Your task.
Return the lines that run from the beginning of the entries to the line holding "-342,7 +342,7 @@", inclusive, and drop the pictures.

Information given.

Content starts

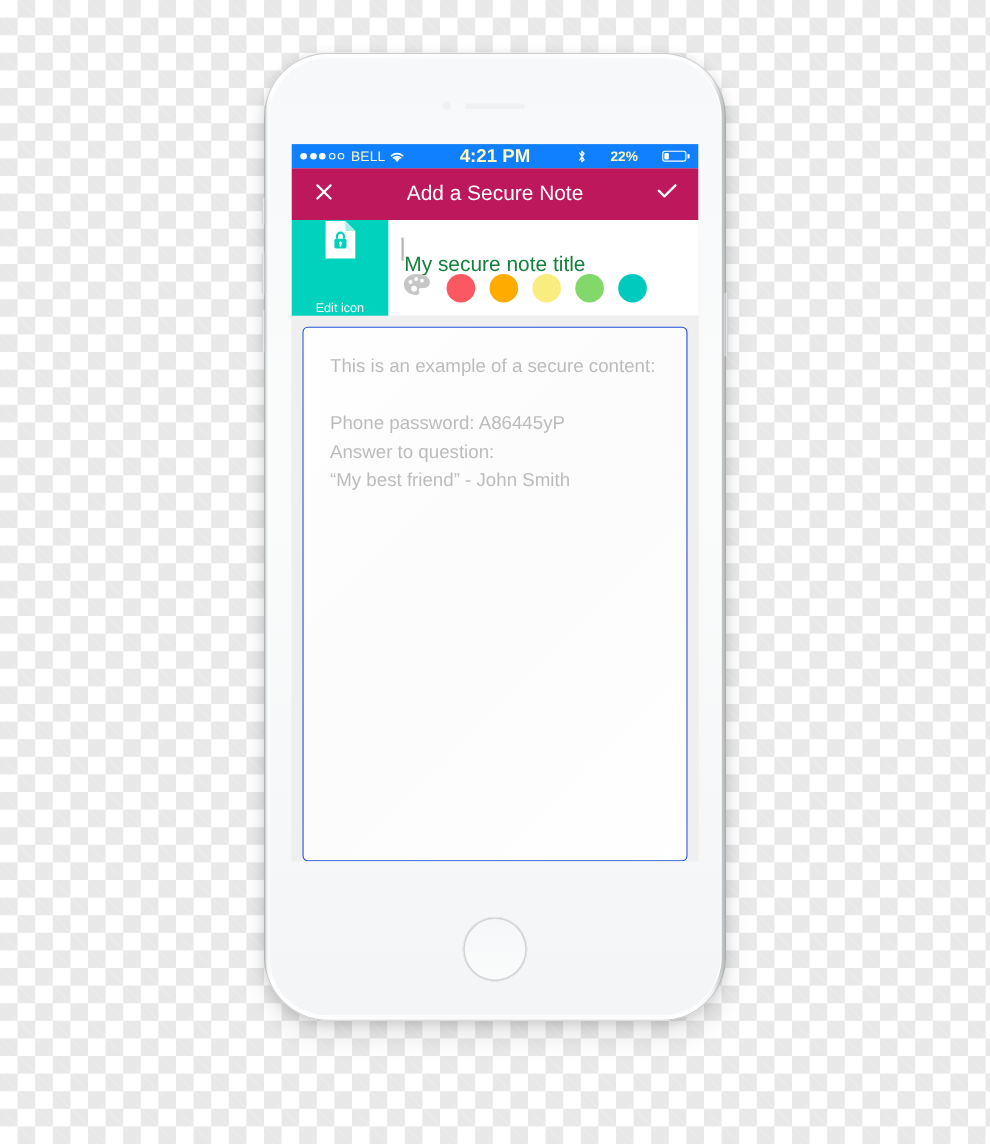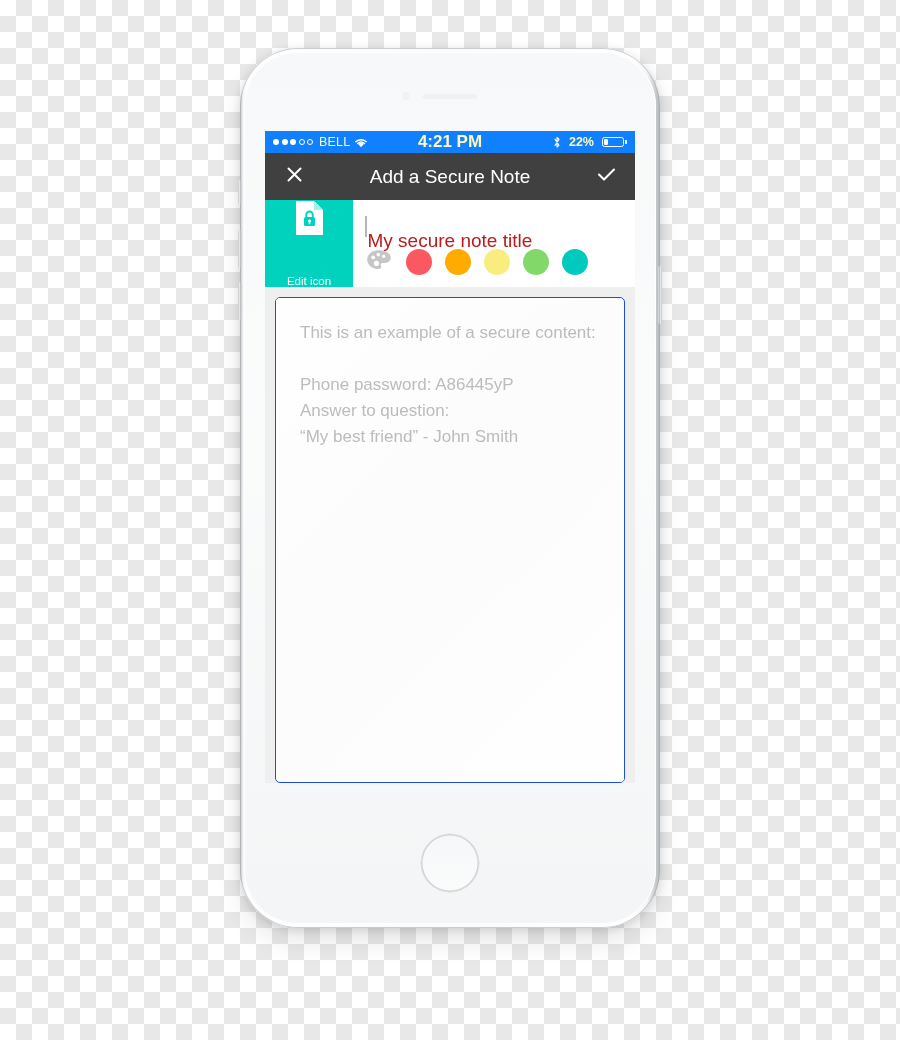--- a/index.html
+++ b/index.html
@@ -104,7 +104,7 @@
     margin-left: auto;
     display: flex;
     align-items: center;
-    gap: 8px;
+    gap: 22px;
     position: relative;
     z-index: 2;
   }

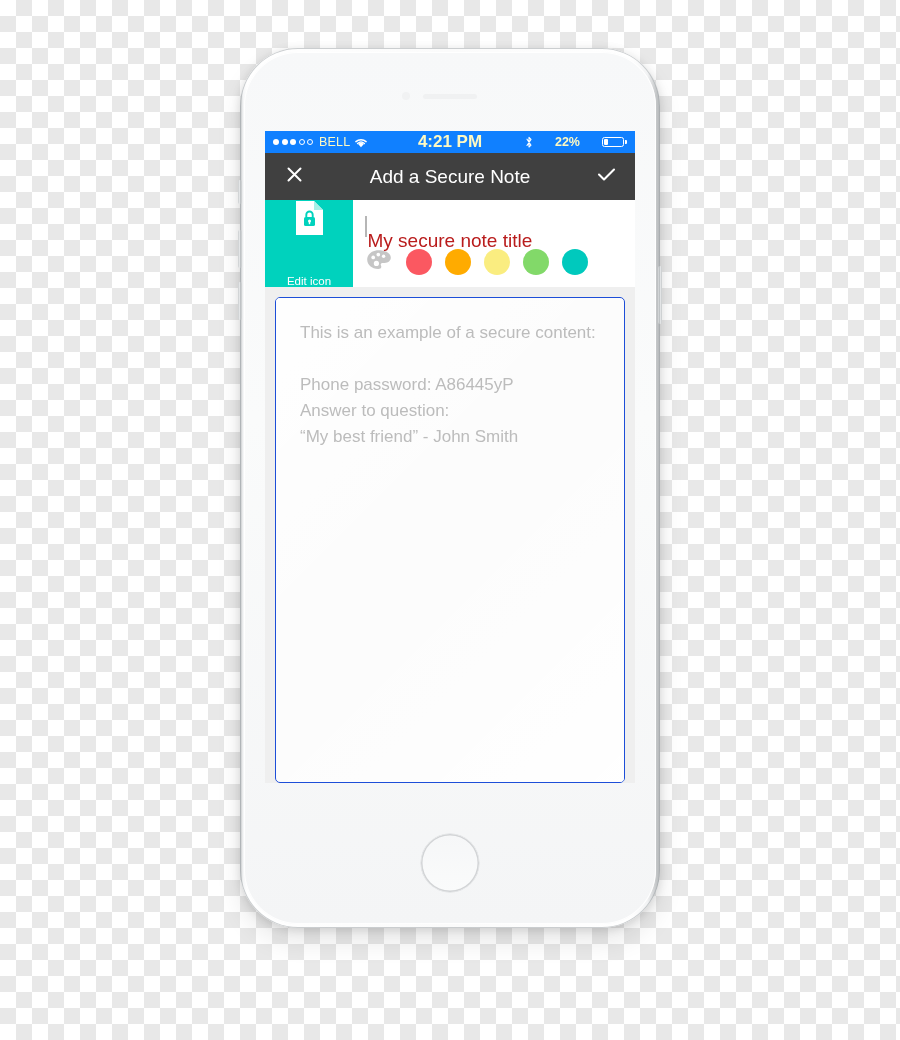--- a/index.html
+++ b/index.html
@@ -342,7 +342,7 @@
       </div>
     </div>
 
-    <div id="nav-bar" style="background: #404040;">
+    <div id="nav-bar" style="background: #be185d;">
       <div class="nav-icon-btn" id="close-button">
         <span>
           <svg width="17" height="17" viewBox="0 0 17 17">

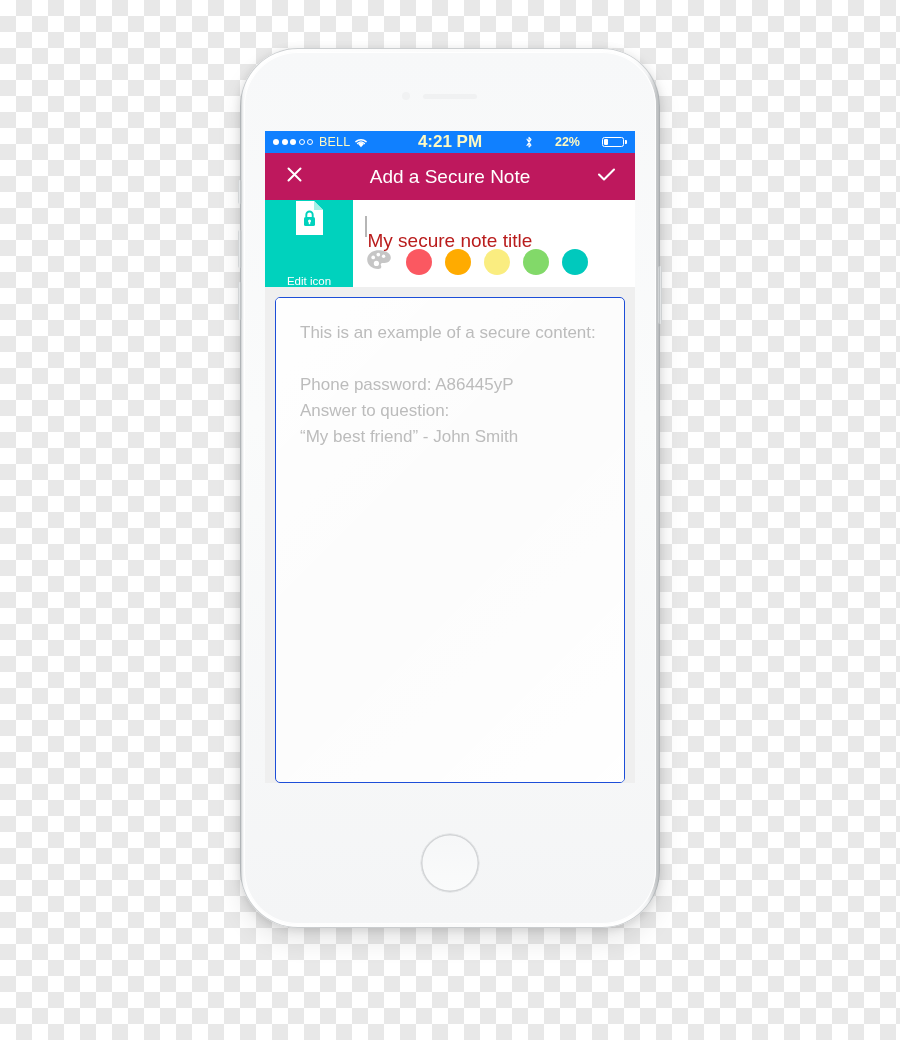--- a/index.html
+++ b/index.html
@@ -195,7 +195,7 @@
     margin-right: 1px;
   }
   #note-title-input {
-    color: #b91c1c;
+    color: #15803d;
     font-size: 19px;
     font-weight: 300;
     cursor: text;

Content ends

Answer.
--- a/index.html
+++ b/index.html
@@ -104,7 +104,7 @@
     margin-left: auto;
     display: flex;
     align-items: center;
-    gap: 8px;
+    gap: 22px;
     position: relative;
     z-index: 2;
   }

--- a/index.html
+++ b/index.html
@@ -342,7 +342,7 @@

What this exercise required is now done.